Этот разговор будет продолжаться и дальше, на разных этажах, в разных курилках и на разных лестничных площадках. Этот разговор будут продолжать ещё лет двадцать разные люди, а потом разговоры эти на годы прекратятся, чтобы потом возобновиться вновь… Ну что ж поделать: жизнь течёт, она продолжается. А мы не на её пути, мы в её потоке. Как всё и как все.
— Ошибочно думать, что может что-то решить революция. Революция — всегда убийство и кровь. И Гражданская война. Революции — в столицах, а кровь потом по всей стране. И во Франции, и в Америке, и в России — везде кровь. Жень, скажи.
— Да, Революция и кровь всегда синонимы. Но и вся история человечества — постоянно льющаяся кровь. Вся история кровава.

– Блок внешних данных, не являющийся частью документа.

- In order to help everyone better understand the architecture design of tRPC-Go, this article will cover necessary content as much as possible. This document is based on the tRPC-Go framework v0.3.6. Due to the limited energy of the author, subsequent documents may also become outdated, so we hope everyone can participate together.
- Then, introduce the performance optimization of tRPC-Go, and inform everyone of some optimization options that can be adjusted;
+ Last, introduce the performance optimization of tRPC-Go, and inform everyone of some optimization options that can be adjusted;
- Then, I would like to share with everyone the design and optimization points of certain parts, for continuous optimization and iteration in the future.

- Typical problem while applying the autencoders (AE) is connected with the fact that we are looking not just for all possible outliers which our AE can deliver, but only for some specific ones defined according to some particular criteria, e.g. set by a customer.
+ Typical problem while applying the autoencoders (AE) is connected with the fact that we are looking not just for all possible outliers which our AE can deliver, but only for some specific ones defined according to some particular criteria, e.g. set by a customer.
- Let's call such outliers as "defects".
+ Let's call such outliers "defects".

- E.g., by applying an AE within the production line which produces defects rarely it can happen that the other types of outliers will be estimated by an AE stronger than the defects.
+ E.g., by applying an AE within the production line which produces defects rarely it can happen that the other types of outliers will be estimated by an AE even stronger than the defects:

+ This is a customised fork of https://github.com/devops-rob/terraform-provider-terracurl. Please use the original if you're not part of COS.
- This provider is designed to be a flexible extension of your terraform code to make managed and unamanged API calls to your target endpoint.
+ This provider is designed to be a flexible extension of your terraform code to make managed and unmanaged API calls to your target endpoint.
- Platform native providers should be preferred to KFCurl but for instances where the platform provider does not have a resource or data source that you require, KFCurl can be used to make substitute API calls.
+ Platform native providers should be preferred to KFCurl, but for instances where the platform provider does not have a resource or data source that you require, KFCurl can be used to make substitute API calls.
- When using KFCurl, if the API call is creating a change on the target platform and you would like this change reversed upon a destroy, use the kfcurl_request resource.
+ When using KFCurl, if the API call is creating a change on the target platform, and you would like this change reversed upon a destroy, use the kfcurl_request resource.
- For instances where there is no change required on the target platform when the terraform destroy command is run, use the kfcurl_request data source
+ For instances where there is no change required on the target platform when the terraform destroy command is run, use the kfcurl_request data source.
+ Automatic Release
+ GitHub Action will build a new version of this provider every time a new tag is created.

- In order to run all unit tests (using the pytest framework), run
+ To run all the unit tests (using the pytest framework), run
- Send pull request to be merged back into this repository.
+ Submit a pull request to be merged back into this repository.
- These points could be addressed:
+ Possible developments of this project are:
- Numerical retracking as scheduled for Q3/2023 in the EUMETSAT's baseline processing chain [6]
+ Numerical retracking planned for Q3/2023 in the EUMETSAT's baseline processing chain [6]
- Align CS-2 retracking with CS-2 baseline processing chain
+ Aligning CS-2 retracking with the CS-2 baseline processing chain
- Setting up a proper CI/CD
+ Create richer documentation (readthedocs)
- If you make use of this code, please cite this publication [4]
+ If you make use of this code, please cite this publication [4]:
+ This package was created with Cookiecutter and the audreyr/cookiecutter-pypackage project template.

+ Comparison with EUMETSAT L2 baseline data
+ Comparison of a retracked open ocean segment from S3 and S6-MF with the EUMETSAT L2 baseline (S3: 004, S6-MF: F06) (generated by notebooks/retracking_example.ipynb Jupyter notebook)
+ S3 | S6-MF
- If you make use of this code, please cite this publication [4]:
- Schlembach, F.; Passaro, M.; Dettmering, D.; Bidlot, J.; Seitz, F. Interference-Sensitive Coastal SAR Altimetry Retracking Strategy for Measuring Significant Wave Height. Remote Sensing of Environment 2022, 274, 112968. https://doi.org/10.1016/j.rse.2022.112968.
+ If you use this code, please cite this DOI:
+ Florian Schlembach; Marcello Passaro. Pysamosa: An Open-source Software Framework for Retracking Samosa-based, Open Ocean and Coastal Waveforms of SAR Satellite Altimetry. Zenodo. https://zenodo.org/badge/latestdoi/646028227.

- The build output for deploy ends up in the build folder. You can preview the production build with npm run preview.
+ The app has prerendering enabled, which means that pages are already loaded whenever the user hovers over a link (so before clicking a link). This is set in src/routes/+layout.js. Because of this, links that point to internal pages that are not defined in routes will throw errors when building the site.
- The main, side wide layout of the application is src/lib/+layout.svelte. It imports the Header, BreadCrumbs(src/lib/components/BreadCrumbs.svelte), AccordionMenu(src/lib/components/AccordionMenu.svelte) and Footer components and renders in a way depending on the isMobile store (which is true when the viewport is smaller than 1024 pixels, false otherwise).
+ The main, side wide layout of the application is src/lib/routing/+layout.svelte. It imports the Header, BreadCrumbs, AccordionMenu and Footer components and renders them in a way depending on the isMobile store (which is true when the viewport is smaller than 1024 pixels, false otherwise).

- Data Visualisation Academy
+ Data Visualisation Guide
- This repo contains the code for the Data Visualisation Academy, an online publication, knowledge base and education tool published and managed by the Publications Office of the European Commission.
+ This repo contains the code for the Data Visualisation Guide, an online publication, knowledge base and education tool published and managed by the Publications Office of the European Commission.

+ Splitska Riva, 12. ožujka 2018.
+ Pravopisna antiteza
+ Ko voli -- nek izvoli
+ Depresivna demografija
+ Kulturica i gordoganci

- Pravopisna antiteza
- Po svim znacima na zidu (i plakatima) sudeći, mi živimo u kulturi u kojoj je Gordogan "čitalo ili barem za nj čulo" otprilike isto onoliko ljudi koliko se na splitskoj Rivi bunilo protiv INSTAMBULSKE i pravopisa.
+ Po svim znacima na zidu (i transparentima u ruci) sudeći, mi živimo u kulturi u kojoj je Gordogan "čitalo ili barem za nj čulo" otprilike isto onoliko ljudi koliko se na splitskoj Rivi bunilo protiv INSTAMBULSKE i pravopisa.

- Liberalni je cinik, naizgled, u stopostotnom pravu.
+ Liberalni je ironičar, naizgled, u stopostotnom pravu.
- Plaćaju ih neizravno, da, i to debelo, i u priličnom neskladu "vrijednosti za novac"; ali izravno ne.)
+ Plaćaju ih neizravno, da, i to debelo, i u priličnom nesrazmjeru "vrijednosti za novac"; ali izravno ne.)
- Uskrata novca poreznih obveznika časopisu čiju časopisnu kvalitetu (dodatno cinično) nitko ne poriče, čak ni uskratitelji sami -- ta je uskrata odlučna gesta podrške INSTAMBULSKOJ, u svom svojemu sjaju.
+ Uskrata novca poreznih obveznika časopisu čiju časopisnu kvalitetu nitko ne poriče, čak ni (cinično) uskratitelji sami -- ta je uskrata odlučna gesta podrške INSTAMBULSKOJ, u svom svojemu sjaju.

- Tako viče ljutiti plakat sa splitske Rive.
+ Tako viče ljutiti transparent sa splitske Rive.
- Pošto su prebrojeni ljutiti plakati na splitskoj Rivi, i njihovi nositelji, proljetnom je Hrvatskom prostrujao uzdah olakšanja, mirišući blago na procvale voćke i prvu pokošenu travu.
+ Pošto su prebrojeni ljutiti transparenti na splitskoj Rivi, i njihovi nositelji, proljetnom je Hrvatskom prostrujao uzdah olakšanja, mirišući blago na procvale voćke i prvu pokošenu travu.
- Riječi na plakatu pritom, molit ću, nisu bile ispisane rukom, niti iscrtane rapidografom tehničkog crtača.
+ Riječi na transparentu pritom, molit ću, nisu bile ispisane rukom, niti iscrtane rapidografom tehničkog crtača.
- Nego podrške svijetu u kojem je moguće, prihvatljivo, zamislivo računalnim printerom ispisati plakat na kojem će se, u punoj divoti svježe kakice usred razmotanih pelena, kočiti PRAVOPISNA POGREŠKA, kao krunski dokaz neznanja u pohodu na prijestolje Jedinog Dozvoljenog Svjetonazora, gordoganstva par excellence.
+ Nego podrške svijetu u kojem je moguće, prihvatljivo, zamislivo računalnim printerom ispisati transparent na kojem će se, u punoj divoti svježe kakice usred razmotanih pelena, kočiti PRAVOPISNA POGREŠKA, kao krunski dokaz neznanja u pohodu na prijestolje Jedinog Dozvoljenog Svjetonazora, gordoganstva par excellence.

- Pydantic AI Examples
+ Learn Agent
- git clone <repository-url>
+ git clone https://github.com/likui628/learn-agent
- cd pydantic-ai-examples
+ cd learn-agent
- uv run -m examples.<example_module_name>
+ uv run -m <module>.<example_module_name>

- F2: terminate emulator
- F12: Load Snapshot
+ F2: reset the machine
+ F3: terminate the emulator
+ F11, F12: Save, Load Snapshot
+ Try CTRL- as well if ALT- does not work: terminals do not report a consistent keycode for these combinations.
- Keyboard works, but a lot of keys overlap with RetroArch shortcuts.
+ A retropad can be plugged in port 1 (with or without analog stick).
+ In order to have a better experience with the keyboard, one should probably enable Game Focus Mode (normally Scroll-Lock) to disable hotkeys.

— Я думаю, разумный человек, если он человек разумный, должен идти по пути эволюции, — говорит Проворов. Лицо его покраснело, и он чувствует возбуждение, примус тот чувствует в голове своей, как тогда, когда… когда… когда? — ну, когда Зельдович к нему попал в руки.
— Весь разговор наш неспроста, — говорит он. — Николашка, Ленин, Революция, Гражданская война, Сталин, Хрущёв, Братская ГЭС — всё это: наш эволюционный путь.
— Скорее ошибка. Историческая ошибка, а не эволюция. Нужен исторический возврат.
К чему? Ходынке? Безвременью распутинщины. «Бесценный друг мой, Алина»… Мировая война… Куда вернёмся? Наши мысли с тобой о будущем, а не о прошлом. И думаем мы о будущем так, потому что и Сталин у нас был, и хрущёвская оттепель была. Из оттепели и мысли появились, и литература. Смотри, как Катаев писать стал. Таких вещей, как «Трава забвения», как «Святой колодец» раньше и предположить невозможно было. Мысли на пустом месте не родятся. Для их рождения предыстория и побуждения необходимы. А это и есть эволюция.